¿Dónde San Miguel?

We’ve been in San Miguel de Allende since September 5 to close on our new house that we purchased last June. Except for one week back to the United States to visit Paul’s mother who fractured her hip and was in rehab and fairly confused by all the trauma. This is the start of my new life in Mexico, and so far it’s going well despite my very long “to do” list. I am extremely satisfied with our decision and eager for the excitement to come. I love it here!

San Miguel has changed since I started coming in 2004 in many ways. There are stylish boutique hotels with chic rooftop terraces, restaurants with fancier cuisine, hip bars serving expensive mescals and organic ginebra cocktails, bakeries with lovely fig-and-lavender pastries, savory breads and even decent bagels.

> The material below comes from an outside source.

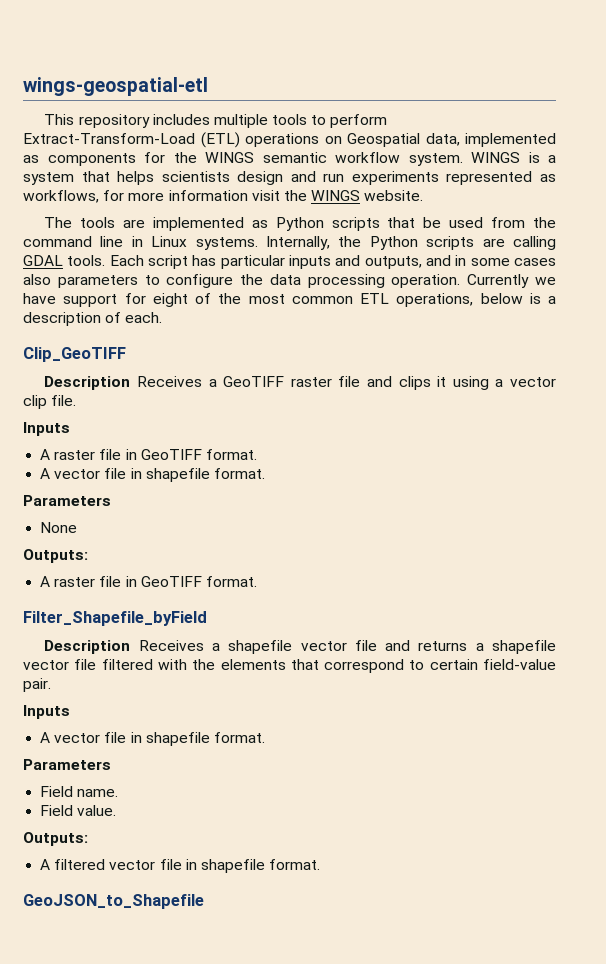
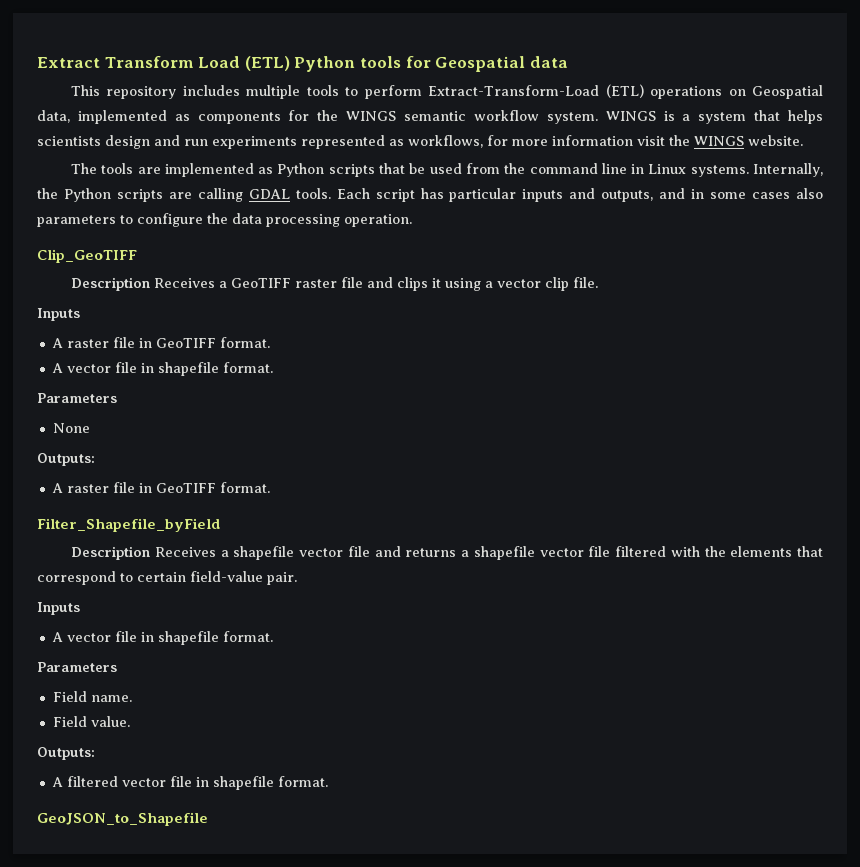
- wings-geospatial-etl
+ Extract Transform Load (ETL) Python tools for Geospatial data
- Currently we have support for eight of the most common ETL operations, below is a description of each.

New eateries and shops are popping up everywhere, not just in centro but peppered throughout the neighborhood colonias. There’s a notable expansion of shops and dining along the Ancha de San Antonio near us. A few short years ago the Saturday open-air organic market (known as tianguis here in Mexico) became a permanent food emporium with fresh produce (blooming artichoke flowers!), natural health products, prepared foods and a café and juice bar.

And perhaps the most shocking is the new City Market grocery store just near the Salida a Celaya intersection, which carries high-end Mexican and imported products to service a growing Mexican middle class and the still strong expat community. It features an entire aisle (both sides!) dedicated to Mexican craft beers and fine mescals (currently the trendiest liqueur here). And the fish section is a marvelous display of fresh catch. I asked for a half kilo of thick, silvery prawns from the Pacific Coast and the attendant shelled and deveined them at no extra cost – saving me time and effort! Of course, I gave a nice tip, which is always appreciated, and I’m learning that a well-placed propina can pay dividends on subsequent visits.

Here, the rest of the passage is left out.